Problem details: Tell me how many lines in the entries below contain the word "html"; reply with the number and nothing else.

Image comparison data
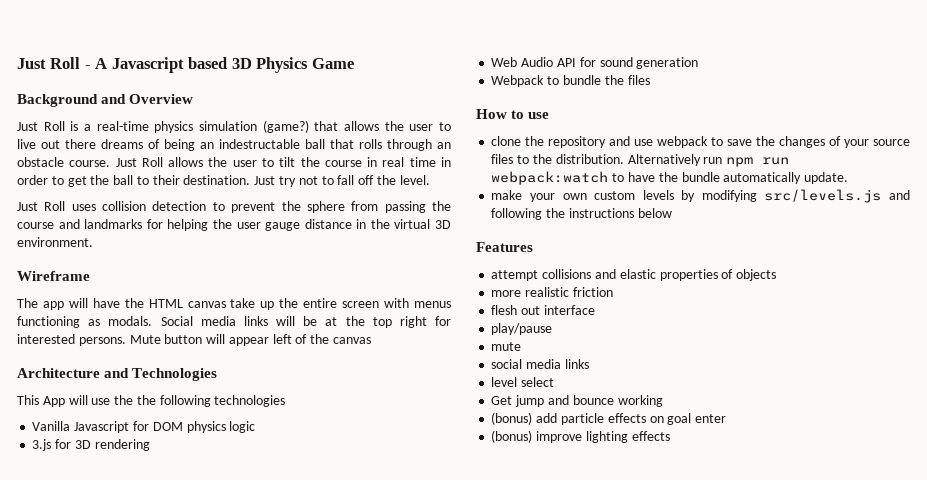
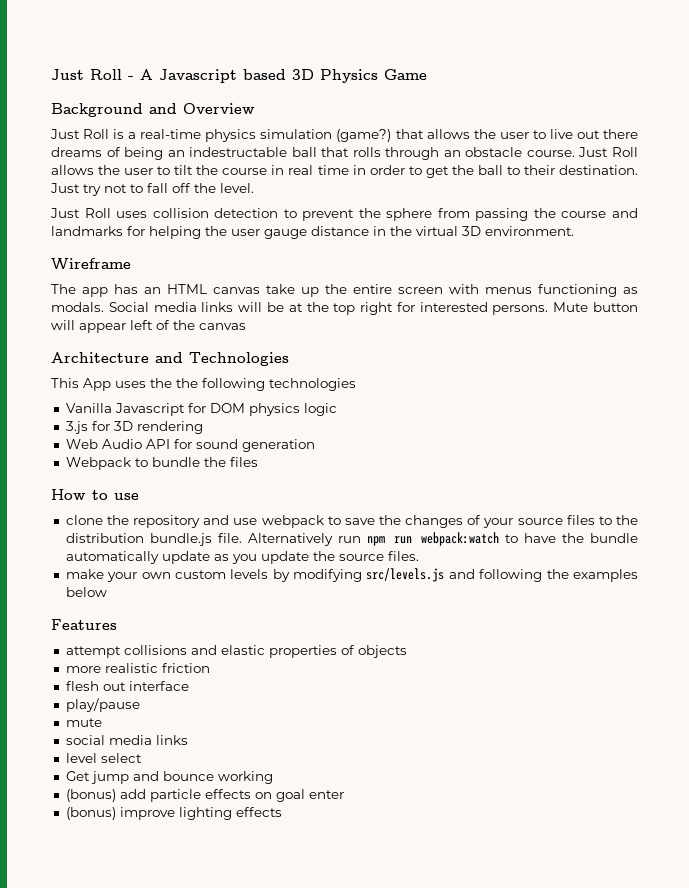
[68,298,144,308] will have the -> [114,284,161,294] has an
[68,395,111,405] will use -> [115,381,146,388] uses
[555,154,624,164] distribution. -> [65,533,242,546] distribution bundle.js file.
[804,172,849,184] update. -> [161,551,419,564] update as you update the source files.
[568,208,634,218] instructions -> [573,569,638,582] examples

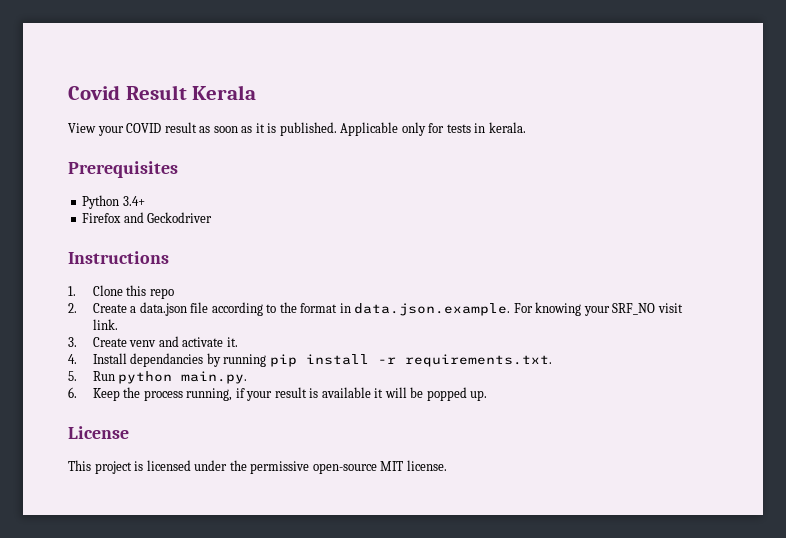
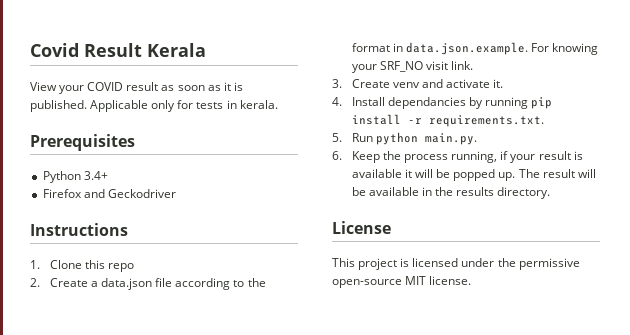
(488, 395) none -> [518,169,596,178] [351,187,551,199] The result will be available in the results directory.

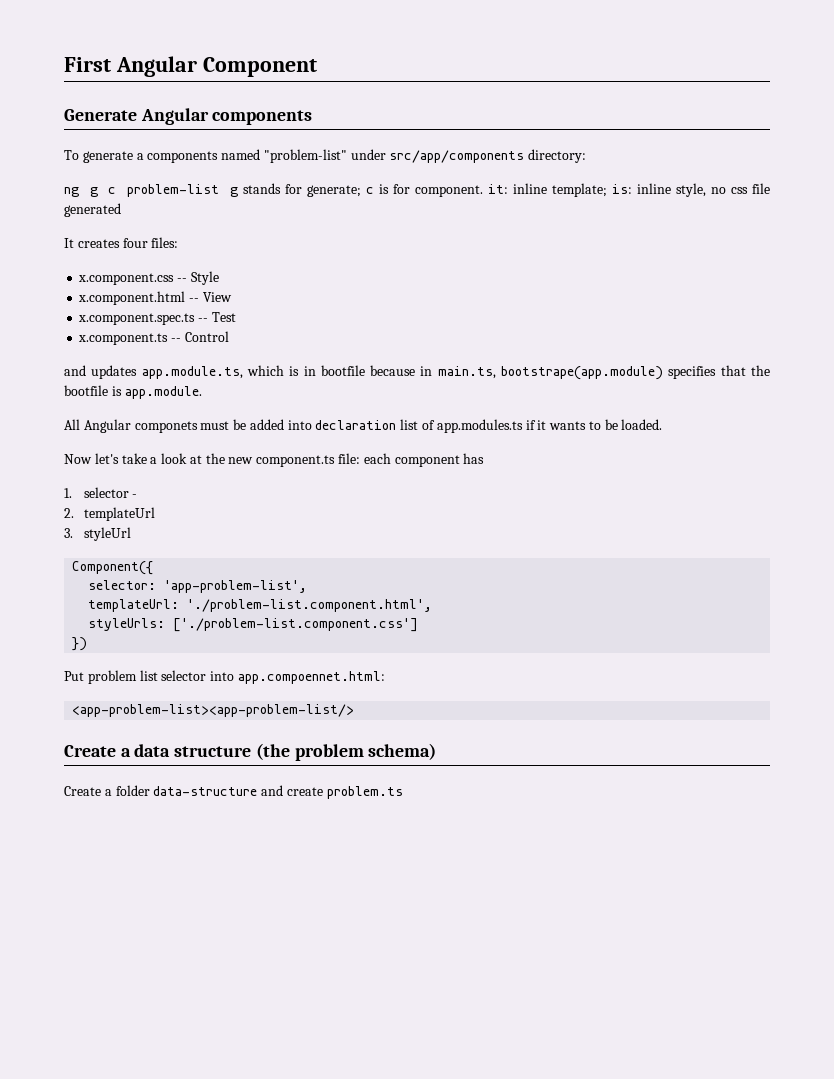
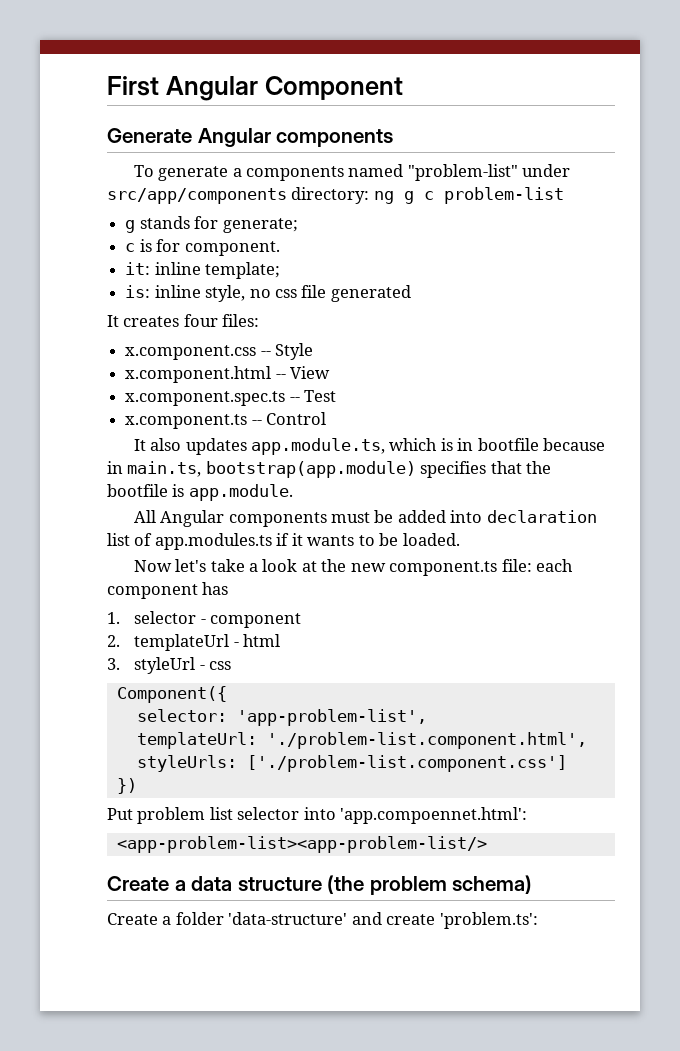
(587, 156) // -> (370, 195) none
(219, 190) none -> (564, 195) //
(361, 191) none -> (298, 225) //
(483, 191) none -> (280, 248) //
(607, 190) none -> (281, 270) //
[64,365,86,376] and -> [133,438,182,451] It also
[501,366,664,380] bootstrape(app.module) -> [205,461,416,478] bootstrap(app.module)
[134,421,198,433] componets -> [228,512,327,527] components
(138, 496) none -> [210,613,302,628] component
(155, 514) none -> [233,634,281,647] - html
(131, 534) none -> [199,661,232,670] - css
[237,671,385,684] app.compoennet.html: -> [340,807,528,824] 'app.compoennet.html':
[153,786,258,796] data-structure -> [228,912,348,925] 'data-structure'
[326,786,403,799] problem.ts -> [439,912,538,929] 'problem.ts':

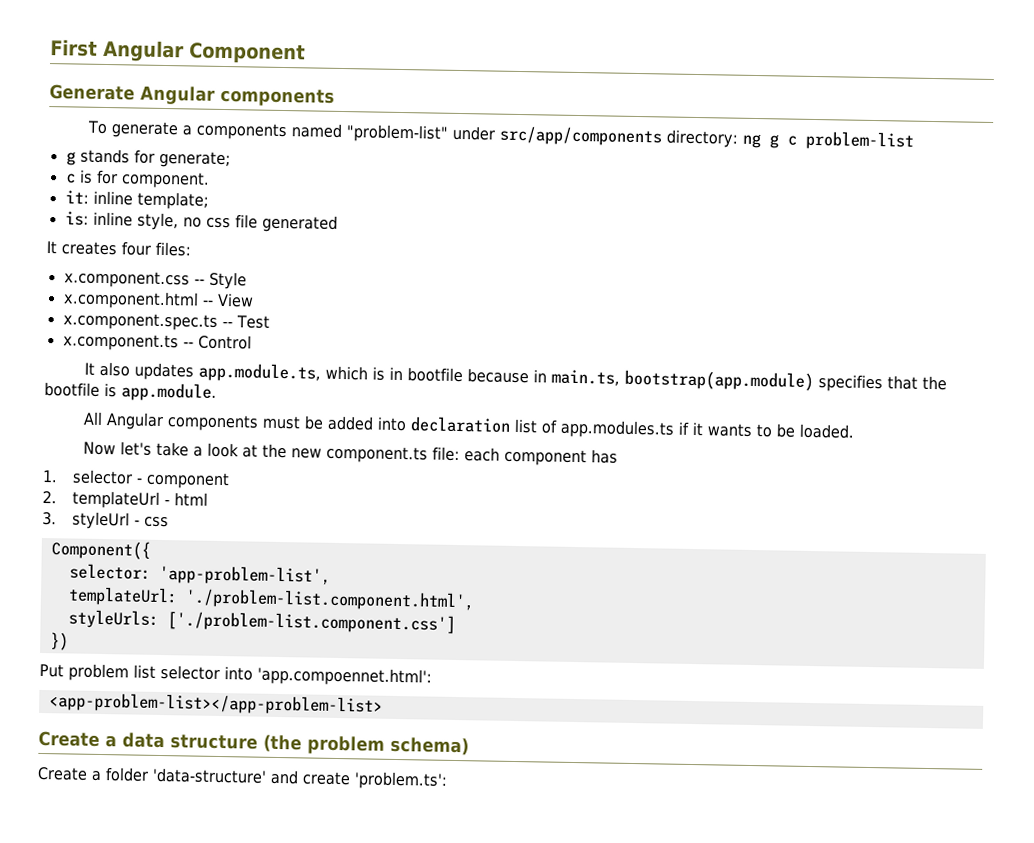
[116,836,487,853] <app-problem-list><app-problem-list/> -> [48,692,383,716] <app-problem-list></app-problem-list>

Answer box: 2